The receive-pack hook is the security boundary. A raw git push bypasses the UI; the hook has the final word on branch protection.
[5.2] Flow 2: Clone / fetch (read path)
- Client requests
info/refs; server advertises refs + capabilities. - Client sends wants/haves — the object IDs it wants from the server, plus the IDs it already has locally so the server knows what to skip.
- Server computes the minimum pack with reachability bitmaps — a precomputed compressed index that records which objects are reachable from each ref, letting the server answer "what objects does this client need?" in milliseconds instead of walking the commit graph.
- Pack streams over
side-band-64k.
Reads fan out across any healthy replica, weighted by load. Pack files are memory-mapped; warm caches hit page cache at SSD speed.
[5.3] Flow 3: Async responsibility split
Bus = one event to many systems. Queue = one task to one worker. A push creates both shapes at once: one push.v1 broadcast to search / feed / analytics / audit, plus 12 webhook retries + 3 CI triggers + 400 notification jobs.
| Event bus | Job queue | |
|---|---|---|
| Shape | One event → many consumers | One task → one worker |
| Owns | Push, PR opened, issue closed, review submitted | Webhook delivery, notifications, CI trigger, exports, email |
| Durability | RF=3, retention = replay window | At-least-once with Redis AOF |
| Ordering | Per-repo partition | Per-queue FIFO |
| Retries | Consumer offset replay | Per-task exponential backoff, DLQ |
When one is enough.
- Queue only. Most teams should start here. Low throughput, no replay, limited fan-out.
- Bus only. Team already runs bus workers with retry and DLQ patterns; not worth a second substrate.

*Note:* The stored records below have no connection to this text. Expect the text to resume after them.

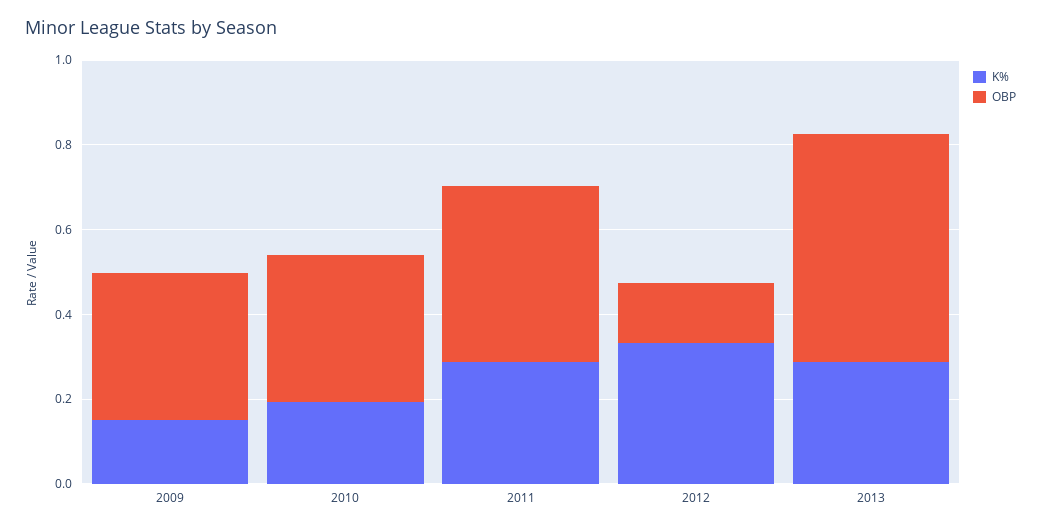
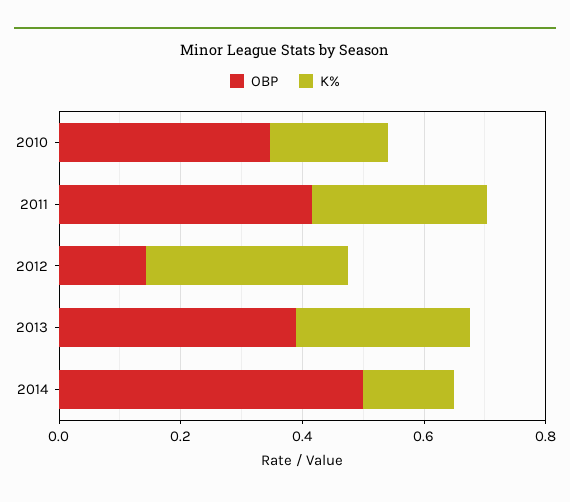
K%, 2009: 0.15 -> none
OBP, 2009: 0.35 -> none
OBP, 2013: 0.55 -> 0.4
OBP, 2014: none -> 0.5
K%, 2014: none -> 0.15

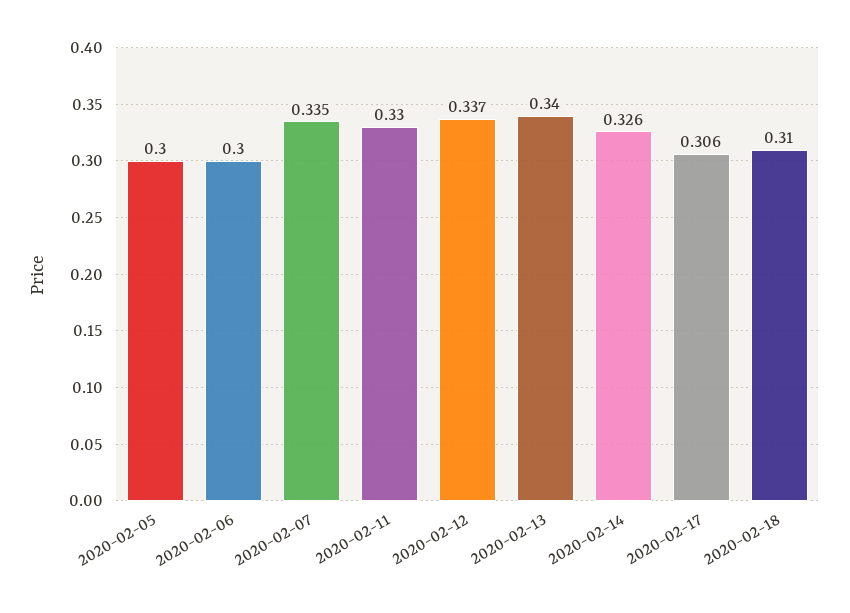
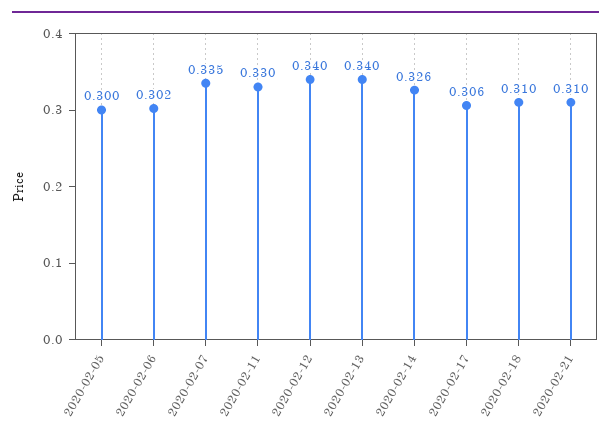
2020-02-06: 0.3 -> 0.302
2020-02-12: 0.337 -> 0.34
2020-02-21: none -> 0.31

- Both. Workload shapes diverge: search-scale ingest, webhook-scale retries, analytics-scale replay. The trigger is workload divergence, not headcount.
[5.4] Flow 4: Pull request lifecycle
[5.5] Flow 5: Code search
Parse query into pattern + filters. Extract trigrams, intersect against a sparse-trigram posting index, fan out to shards, verify candidates on source.
[5.6] Flow 6: Actions dispatch
Parser expands matrix and builds the DAG. Scheduler enforces concurrency + dependency edges. Allocator claims a pre-warmed VM. Runner executes and streams logs. On exit, the ephemeral OS disk is reimaged and the VM returns to the pool.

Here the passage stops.